━━ Dataset excerpts
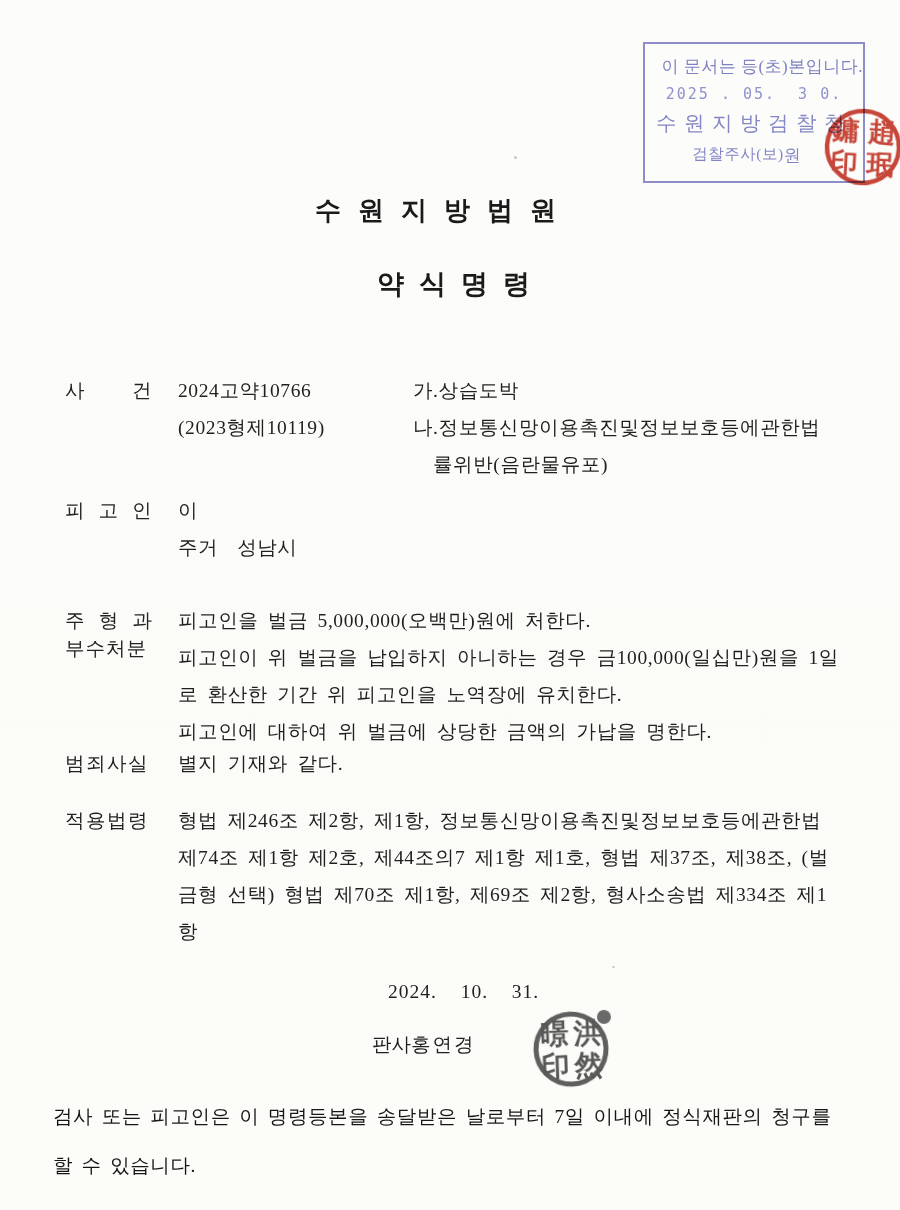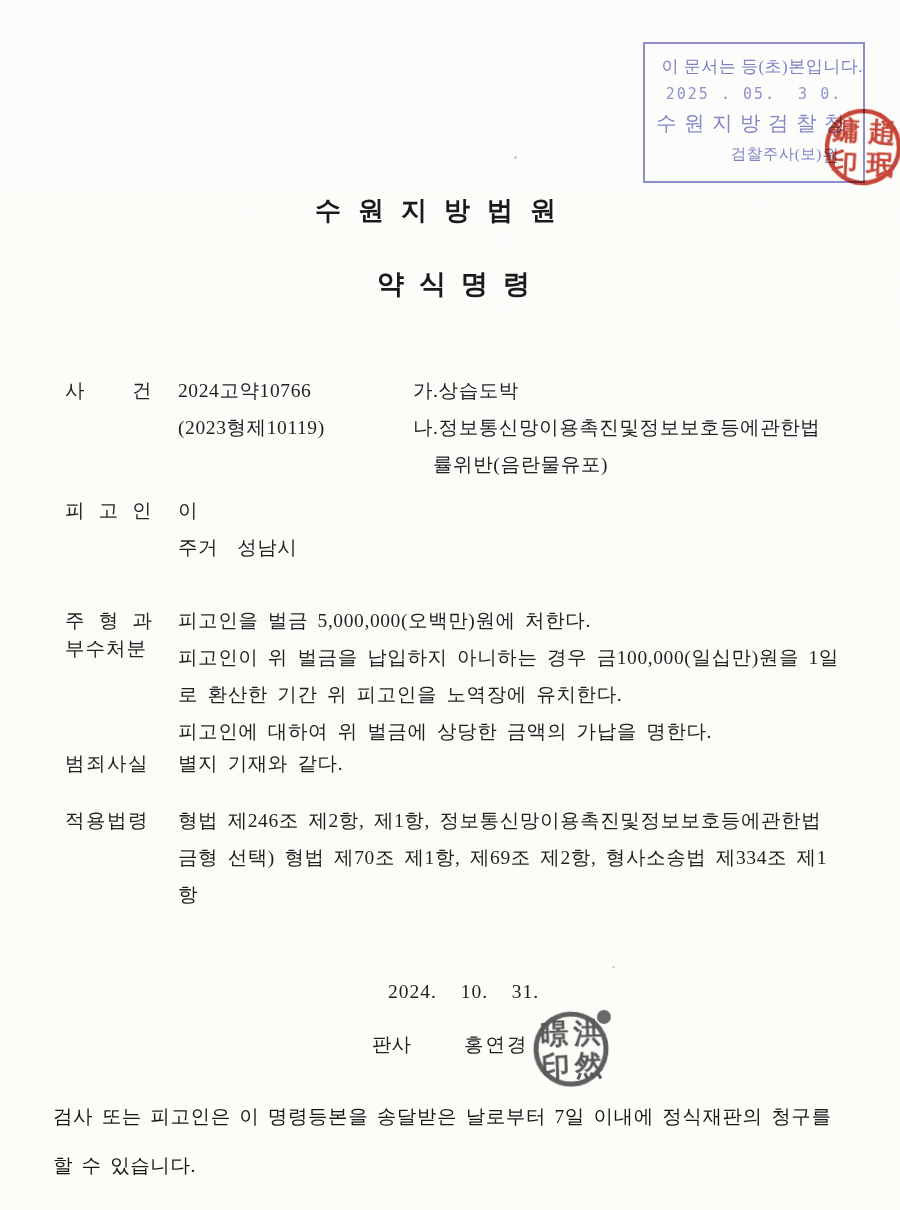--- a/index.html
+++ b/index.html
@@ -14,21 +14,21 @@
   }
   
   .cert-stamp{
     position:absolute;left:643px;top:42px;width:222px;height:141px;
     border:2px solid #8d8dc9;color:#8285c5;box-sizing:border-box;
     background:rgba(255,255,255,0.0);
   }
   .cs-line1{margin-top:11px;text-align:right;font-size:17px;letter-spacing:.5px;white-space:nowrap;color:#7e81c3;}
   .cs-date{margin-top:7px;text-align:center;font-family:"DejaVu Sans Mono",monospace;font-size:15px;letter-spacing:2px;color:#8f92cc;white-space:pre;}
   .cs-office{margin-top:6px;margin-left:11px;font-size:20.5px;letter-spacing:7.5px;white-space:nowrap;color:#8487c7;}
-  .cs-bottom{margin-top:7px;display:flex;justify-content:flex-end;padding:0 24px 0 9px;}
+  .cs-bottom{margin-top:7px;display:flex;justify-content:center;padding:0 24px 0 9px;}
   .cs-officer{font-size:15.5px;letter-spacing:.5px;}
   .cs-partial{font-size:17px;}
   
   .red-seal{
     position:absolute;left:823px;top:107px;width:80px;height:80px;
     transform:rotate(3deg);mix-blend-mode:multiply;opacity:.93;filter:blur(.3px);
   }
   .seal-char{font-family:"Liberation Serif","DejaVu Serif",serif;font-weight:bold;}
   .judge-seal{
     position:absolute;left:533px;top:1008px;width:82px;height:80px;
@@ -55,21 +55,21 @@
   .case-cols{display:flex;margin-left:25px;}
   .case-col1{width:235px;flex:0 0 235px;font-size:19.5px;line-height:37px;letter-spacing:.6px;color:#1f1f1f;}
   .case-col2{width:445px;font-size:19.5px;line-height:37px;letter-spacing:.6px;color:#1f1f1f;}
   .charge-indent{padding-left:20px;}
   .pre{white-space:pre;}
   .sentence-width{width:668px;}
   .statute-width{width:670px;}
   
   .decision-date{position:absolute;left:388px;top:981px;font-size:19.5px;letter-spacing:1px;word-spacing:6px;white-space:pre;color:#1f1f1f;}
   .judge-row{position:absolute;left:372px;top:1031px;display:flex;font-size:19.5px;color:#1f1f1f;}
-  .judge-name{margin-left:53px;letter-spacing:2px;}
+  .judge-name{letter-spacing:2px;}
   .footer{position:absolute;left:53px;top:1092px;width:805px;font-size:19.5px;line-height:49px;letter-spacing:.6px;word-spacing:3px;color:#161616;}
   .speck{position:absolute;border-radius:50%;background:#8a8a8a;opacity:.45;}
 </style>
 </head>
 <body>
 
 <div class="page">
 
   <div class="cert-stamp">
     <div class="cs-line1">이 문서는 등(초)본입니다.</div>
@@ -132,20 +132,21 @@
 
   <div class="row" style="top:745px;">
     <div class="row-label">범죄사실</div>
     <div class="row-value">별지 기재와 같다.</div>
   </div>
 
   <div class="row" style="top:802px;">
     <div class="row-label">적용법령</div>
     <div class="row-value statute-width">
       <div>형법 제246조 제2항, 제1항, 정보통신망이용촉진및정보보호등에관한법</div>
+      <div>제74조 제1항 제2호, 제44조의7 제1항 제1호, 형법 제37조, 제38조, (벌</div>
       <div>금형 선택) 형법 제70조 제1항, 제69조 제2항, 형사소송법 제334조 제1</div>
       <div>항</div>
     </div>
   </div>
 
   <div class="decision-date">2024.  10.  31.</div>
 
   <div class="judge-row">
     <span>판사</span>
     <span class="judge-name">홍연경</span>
━━━━
Exercise details » The expected result is every record above, word for word, with no pictures in it.

Solution to this exercise »
--- a/index.html
+++ b/index.html
@@ -14,21 +14,21 @@
   }
   
   .cert-stamp{
     position:absolute;left:643px;top:42px;width:222px;height:141px;
     border:2px solid #8d8dc9;color:#8285c5;box-sizing:border-box;
     background:rgba(255,255,255,0.0);
   }
   .cs-line1{margin-top:11px;text-align:right;font-size:17px;letter-spacing:.5px;white-space:nowrap;color:#7e81c3;}
   .cs-date{margin-top:7px;text-align:center;font-family:"DejaVu Sans Mono",monospace;font-size:15px;letter-spacing:2px;color:#8f92cc;white-space:pre;}
   .cs-office{margin-top:6px;margin-left:11px;font-size:20.5px;letter-spacing:7.5px;white-space:nowrap;color:#8487c7;}
-  .cs-bottom{margin-top:7px;display:flex;justify-content:flex-end;padding:0 24px 0 9px;}
+  .cs-bottom{margin-top:7px;display:flex;justify-content:center;padding:0 24px 0 9px;}
   .cs-officer{font-size:15.5px;letter-spacing:.5px;}
   .cs-partial{font-size:17px;}
   
   .red-seal{
     position:absolute;left:823px;top:107px;width:80px;height:80px;
     transform:rotate(3deg);mix-blend-mode:multiply;opacity:.93;filter:blur(.3px);
   }
   .seal-char{font-family:"Liberation Serif","DejaVu Serif",serif;font-weight:bold;}
   .judge-seal{
     position:absolute;left:533px;top:1008px;width:82px;height:80px;
@@ -55,21 +55,21 @@
   .case-cols{display:flex;margin-left:25px;}
   .case-col1{width:235px;flex:0 0 235px;font-size:19.5px;line-height:37px;letter-spacing:.6px;color:#1f1f1f;}
   .case-col2{width:445px;font-size:19.5px;line-height:37px;letter-spacing:.6px;color:#1f1f1f;}
   .charge-indent{padding-left:20px;}
   .pre{white-space:pre;}
   .sentence-width{width:668px;}
   .statute-width{width:670px;}
   
   .decision-date{position:absolute;left:388px;top:981px;font-size:19.5px;letter-spacing:1px;word-spacing:6px;white-space:pre;color:#1f1f1f;}
   .judge-row{position:absolute;left:372px;top:1031px;display:flex;font-size:19.5px;color:#1f1f1f;}
-  .judge-name{margin-left:53px;letter-spacing:2px;}
+  .judge-name{letter-spacing:2px;}
   .footer{position:absolute;left:53px;top:1092px;width:805px;font-size:19.5px;line-height:49px;letter-spacing:.6px;word-spacing:3px;color:#161616;}
   .speck{position:absolute;border-radius:50%;background:#8a8a8a;opacity:.45;}
 </style>
 </head>
 <body>
 
 <div class="page">
 
   <div class="cert-stamp">
     <div class="cs-line1">이 문서는 등(초)본입니다.</div>
@@ -132,20 +132,21 @@
 
   <div class="row" style="top:745px;">
     <div class="row-label">범죄사실</div>
     <div class="row-value">별지 기재와 같다.</div>
   </div>
 
   <div class="row" style="top:802px;">
     <div class="row-label">적용법령</div>
     <div class="row-value statute-width">
       <div>형법 제246조 제2항, 제1항, 정보통신망이용촉진및정보보호등에관한법</div>
+      <div>제74조 제1항 제2호, 제44조의7 제1항 제1호, 형법 제37조, 제38조, (벌</div>
       <div>금형 선택) 형법 제70조 제1항, 제69조 제2항, 형사소송법 제334조 제1</div>
       <div>항</div>
     </div>
   </div>
 
   <div class="decision-date">2024.  10.  31.</div>
 
   <div class="judge-row">
     <span>판사</span>
     <span class="judge-name">홍연경</span>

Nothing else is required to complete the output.